There are great movies that are currently out (the first that comes to mind is The Grand Budapest Hotel), some interesting movies coming out soon (the first chunk of Nymphomaniac starts in Portland on Friday; we'll have a review later this week), and this summer isn't looking too shabby either, with a slate of blockbusters that look to be significantly better than the usual multiplex pabulum. (Godzilla and Captain America 2 come to mind, but I'm also pretty sure everyone who saw Rise of the Planet of the Apes is also looking forward to some more self-righteous monkeys.) Entering into the blockbuster fray is the latest X-Men movie, the latest in an endless stream of X-movies that Fox has to keep cranking out like clockwork, lest the merry mutants' film rights revert to Marvel.

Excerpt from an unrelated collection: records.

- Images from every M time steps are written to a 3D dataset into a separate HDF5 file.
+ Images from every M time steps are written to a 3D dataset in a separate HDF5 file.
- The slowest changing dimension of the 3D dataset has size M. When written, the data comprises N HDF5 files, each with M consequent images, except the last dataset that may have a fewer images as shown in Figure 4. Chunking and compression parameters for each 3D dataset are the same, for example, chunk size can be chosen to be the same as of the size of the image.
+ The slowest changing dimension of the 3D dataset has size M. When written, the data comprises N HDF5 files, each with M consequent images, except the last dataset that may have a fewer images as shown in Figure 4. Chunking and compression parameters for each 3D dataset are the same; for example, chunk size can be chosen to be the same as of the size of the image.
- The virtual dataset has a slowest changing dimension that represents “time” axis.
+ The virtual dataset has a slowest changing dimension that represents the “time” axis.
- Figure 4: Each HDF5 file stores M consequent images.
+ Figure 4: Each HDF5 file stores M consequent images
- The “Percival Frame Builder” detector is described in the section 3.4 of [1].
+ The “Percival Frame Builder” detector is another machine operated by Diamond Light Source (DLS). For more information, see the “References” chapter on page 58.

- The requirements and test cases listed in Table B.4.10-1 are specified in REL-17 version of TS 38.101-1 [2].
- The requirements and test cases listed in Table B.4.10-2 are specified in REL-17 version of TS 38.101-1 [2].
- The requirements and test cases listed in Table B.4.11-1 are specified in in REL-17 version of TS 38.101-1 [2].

This one brings back Bryan Singer, who directed the first two X-Mens before going on to make such illustrious fare as the Jack and the Beanstalk movie nobody saw and the Superman reboot nobody remembers. I genuinely like both of Singer's X-Men movies (not to mention The Usual Suspects), but I'm getting a weird sense of... time travel with X-Men: Days of Future Past. And not only because the movie itself deals with time travel—I mean that, thanks to both Marvel and Christopher Nolan, superhero movies have have evolved considerably since Singer's first X-Men, and very much for the better. As far as I can tell, this (enormously expensive!) X-Men seems to not be offering much that's new, but instead a whole lot of old. On the other hand, it does have Peter Dinklage, and I'd love to be surprised by this—it'd be great to have a halfway entertaining X-Men movie for the first time since, what, 2003? WE SHALL SEE.

Also today all i'm going to be shouting in the Mercury office is "I DON'T WANT YOUR FYOO-CHAH," so heads up, lucky coworkers.